# YOUR ASSIGNMENT
Look for the line that has "o core funcionar" in the material below; please repeat it and every line after it, exactly, up to and including the line that has "cliente, promoções, chat", and nothing else.

# RECORDS PROVIDED
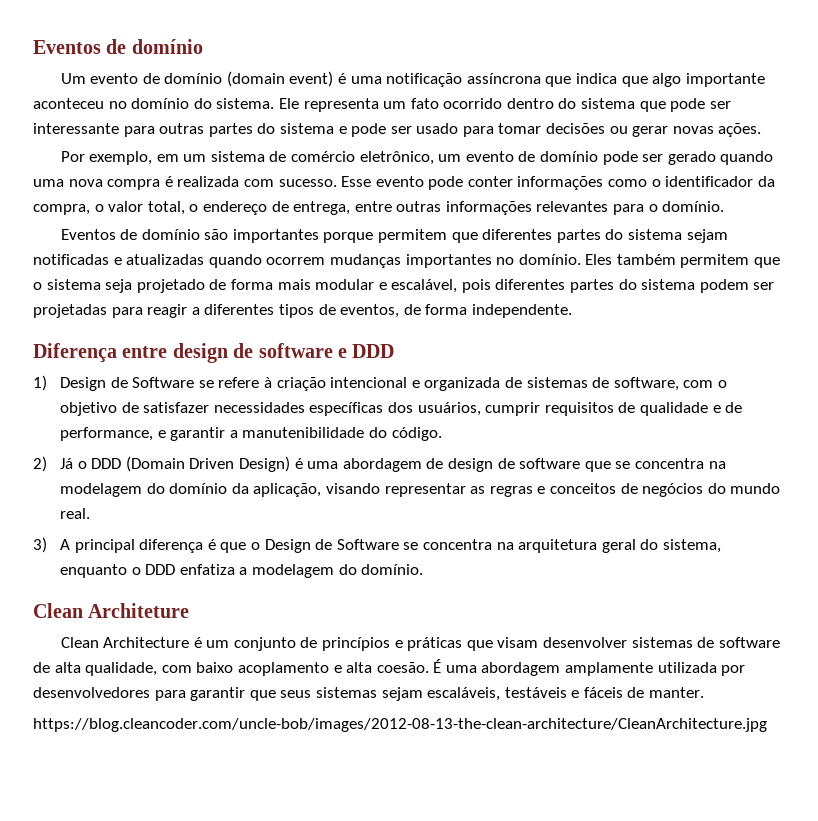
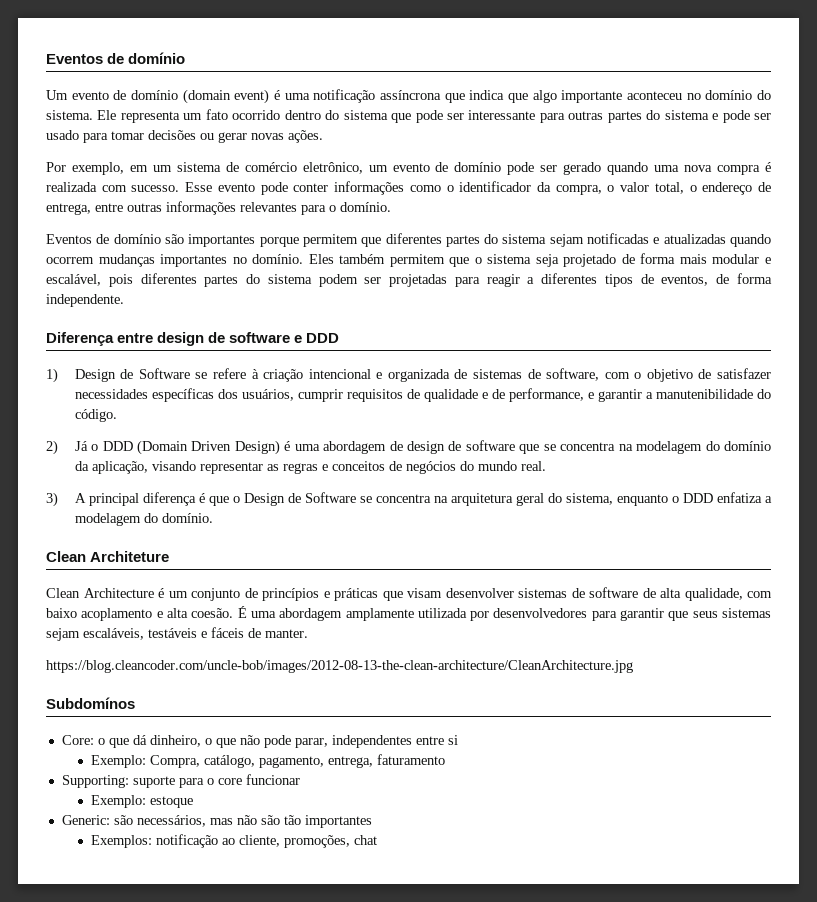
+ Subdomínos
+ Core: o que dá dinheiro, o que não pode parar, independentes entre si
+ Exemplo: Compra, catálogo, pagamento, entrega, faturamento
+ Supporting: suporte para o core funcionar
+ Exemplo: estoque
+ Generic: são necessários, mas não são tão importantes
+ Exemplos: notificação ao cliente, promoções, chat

...

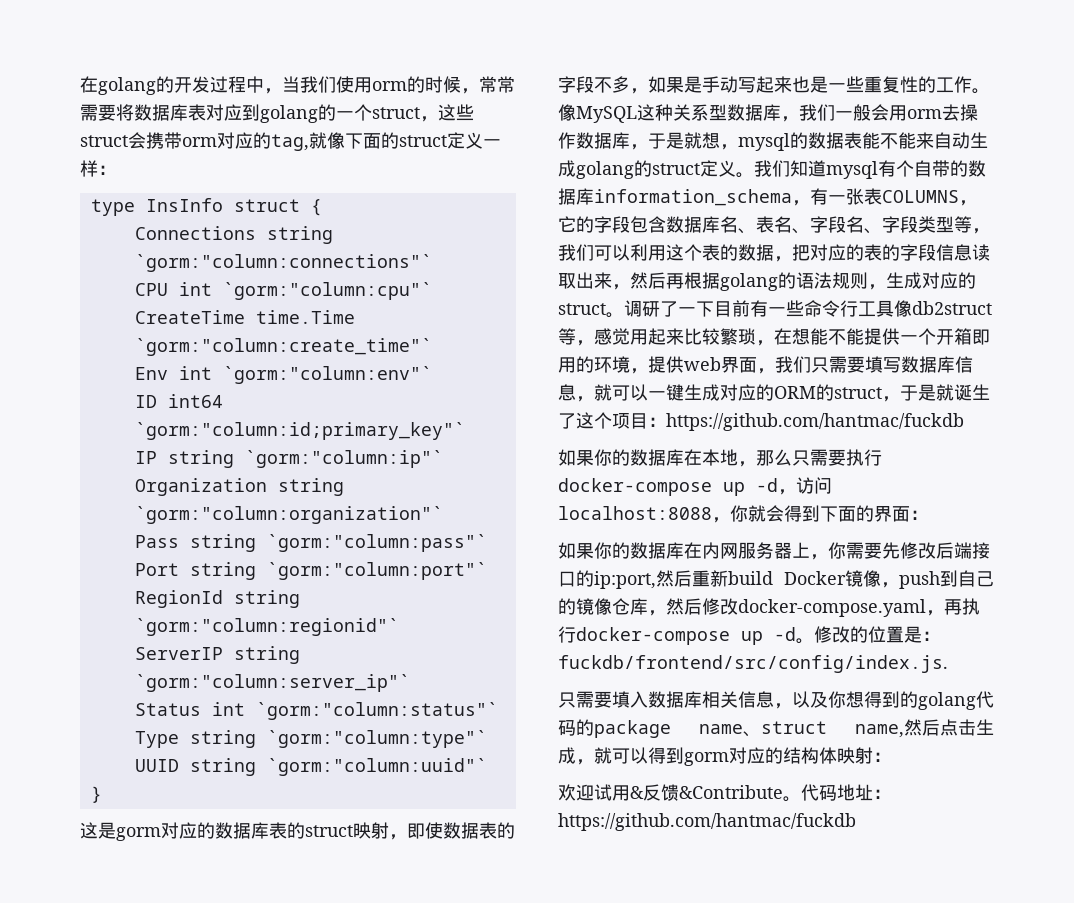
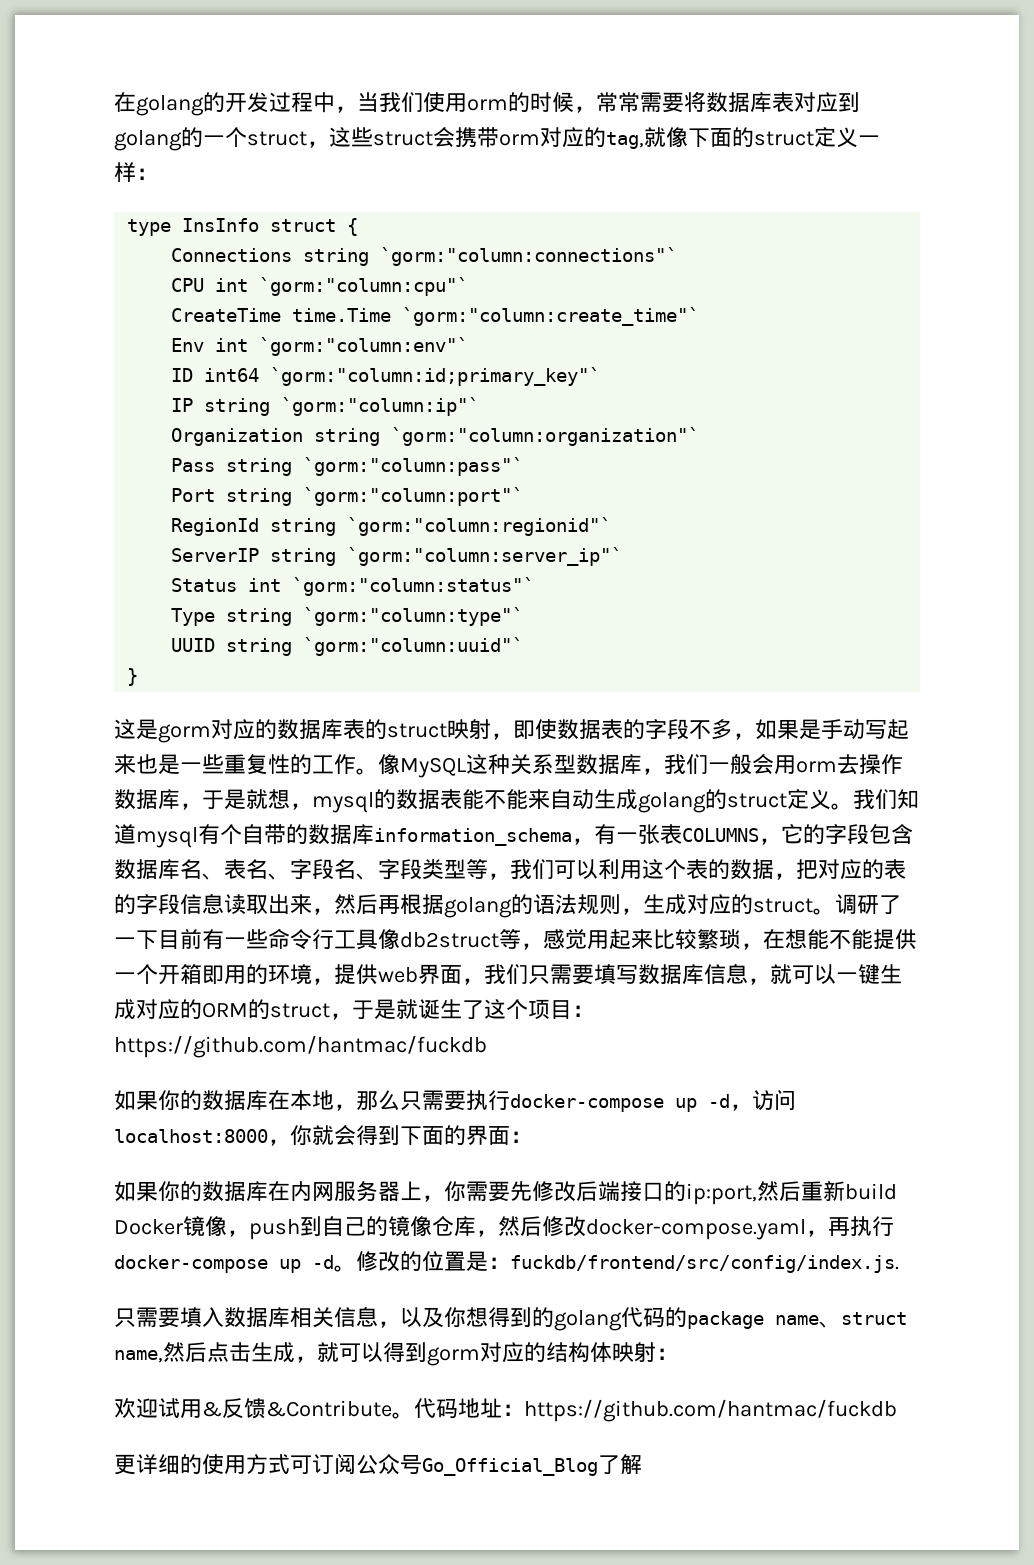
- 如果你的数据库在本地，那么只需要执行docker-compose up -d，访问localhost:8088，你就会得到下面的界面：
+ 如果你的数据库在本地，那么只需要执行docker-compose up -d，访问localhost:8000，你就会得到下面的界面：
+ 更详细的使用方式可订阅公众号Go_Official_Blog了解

# TASK ANSWER
+ Supporting: suporte para o core funcionar
+ Exemplo: estoque
+ Generic: são necessários, mas não são tão importantes
+ Exemplos: notificação ao cliente, promoções, chat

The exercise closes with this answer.